■ Material provided
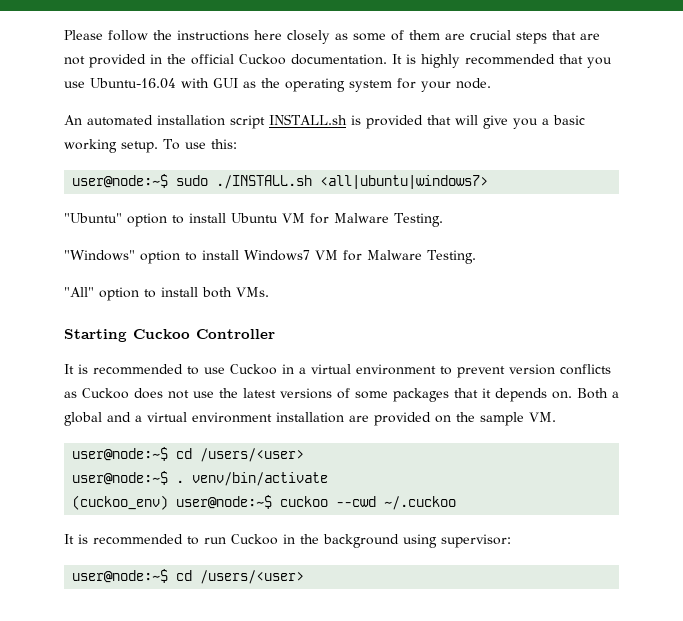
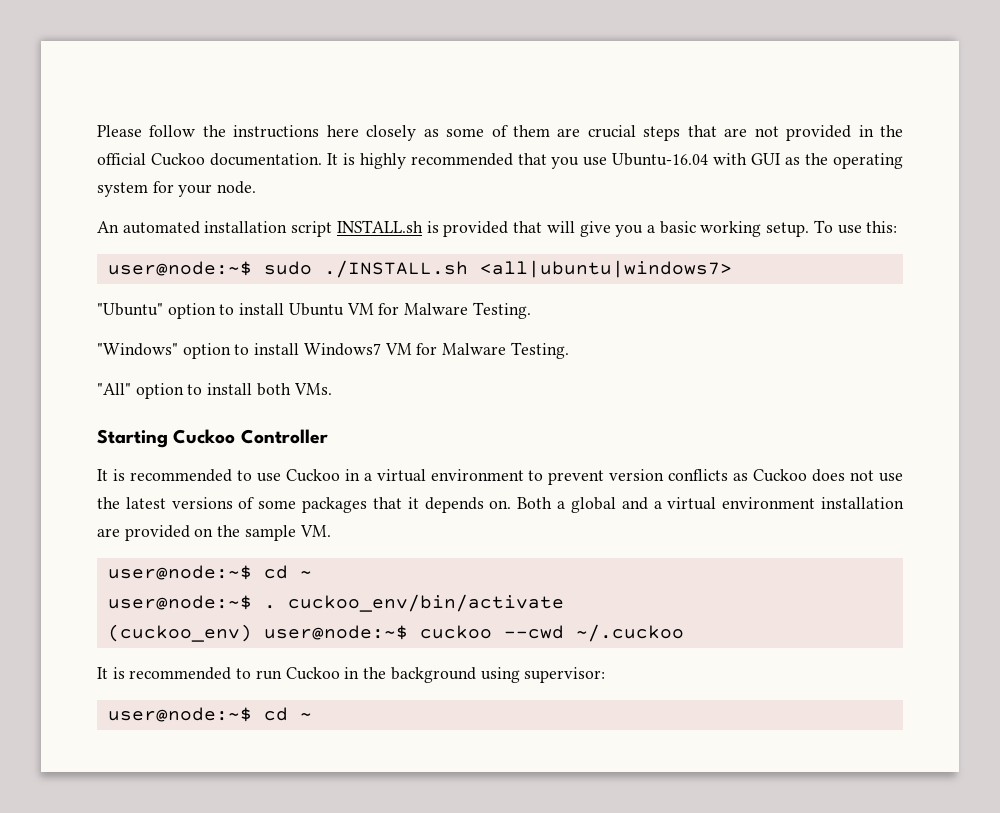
[200,448,305,462] /users/<user> -> [299,571,312,578] ~
[192,472,329,486] venv/bin/activate -> [287,594,564,612] cuckoo_env/bin/activate
[200,570,305,584] /users/<user> -> [299,713,312,720] ~

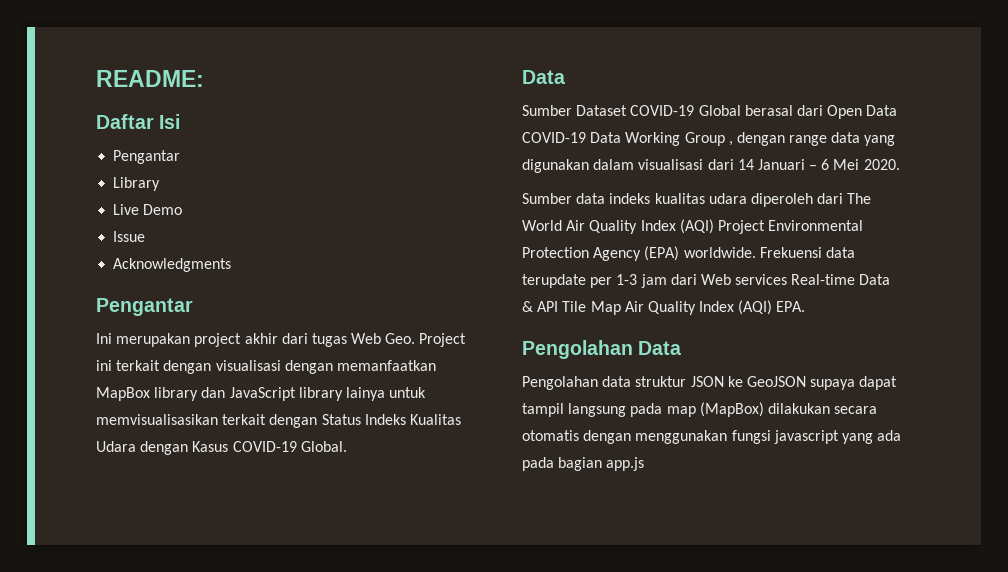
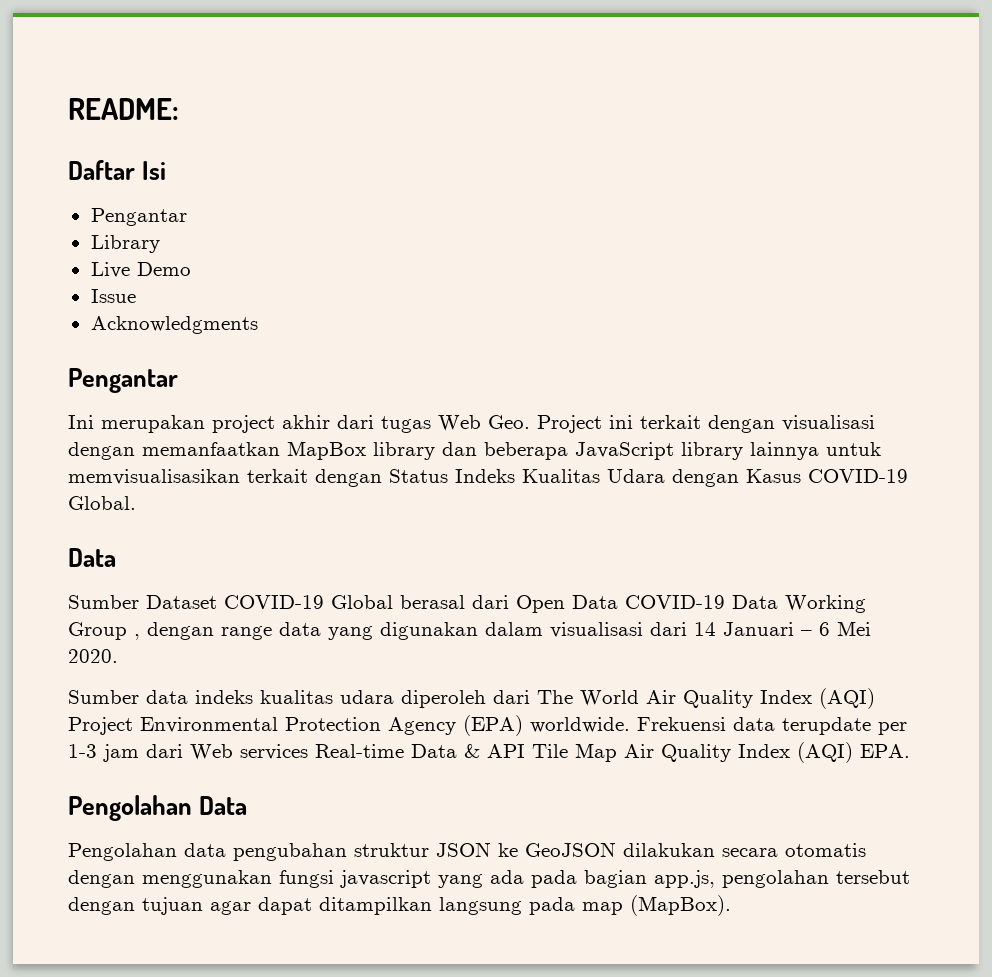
(226, 392) none -> [484,442,568,460] beberapa
[345,387,385,401] lainya -> [750,442,819,460] lainnya
(632, 381) none -> [233,843,347,861] pengubahan
[810,376,898,390] [522,402,764,417] supaya dapat tampil langsung pada map (MapBox) -> (616, 849) none
[606,457,645,471] app.js -> [654,870,910,888] [68,895,731,916] app.js, pengolahan tersebut dengan tujuan agar dapat ditampilkan langsung pada map (MapBox).

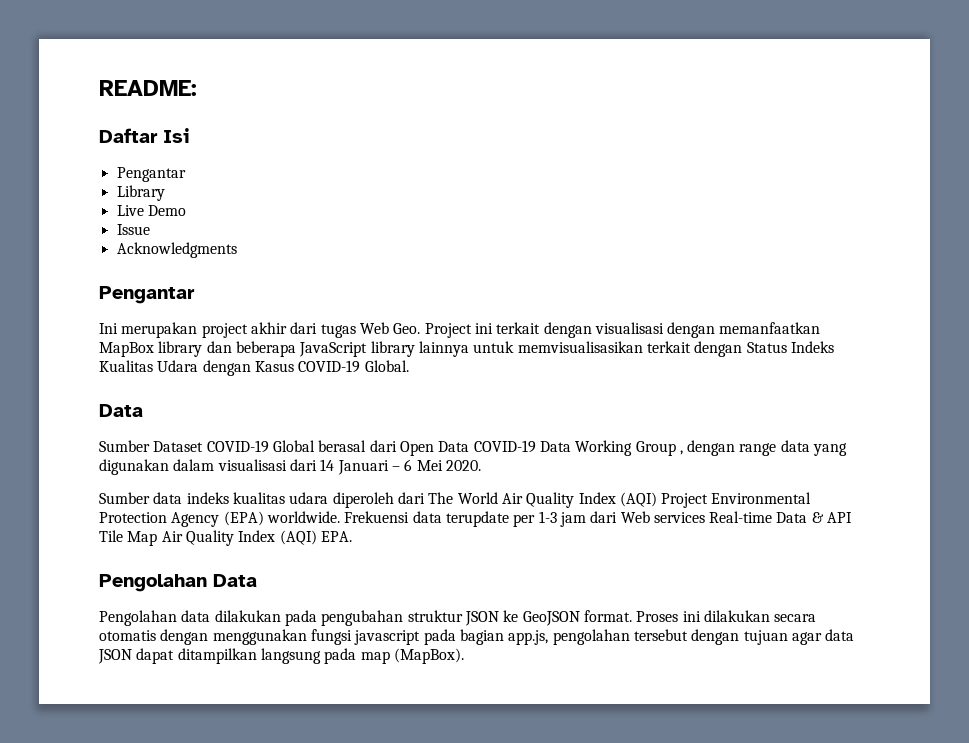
(226, 850) none -> [214,610,317,626] dilakukan pada
(616, 849) none -> [583,610,701,622] format. Proses ini
[438,870,524,888] yang ada -> (421, 637) none
(251, 908) none -> [825,629,855,641] [98,649,132,664] data JSON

■ What to produce
Reproduce the data above exactly, but only from the line containing "[192,472,329,486] venv/bin/activate ->" through the line containing "(632, 381) none". Omit all pictures.

■ Response below
[192,472,329,486] venv/bin/activate -> [287,594,564,612] cuckoo_env/bin/activate
[200,570,305,584] /users/<user> -> [299,713,312,720] ~

(226, 392) none -> [484,442,568,460] beberapa
[345,387,385,401] lainya -> [750,442,819,460] lainnya
(632, 381) none -> [233,843,347,861] pengubahan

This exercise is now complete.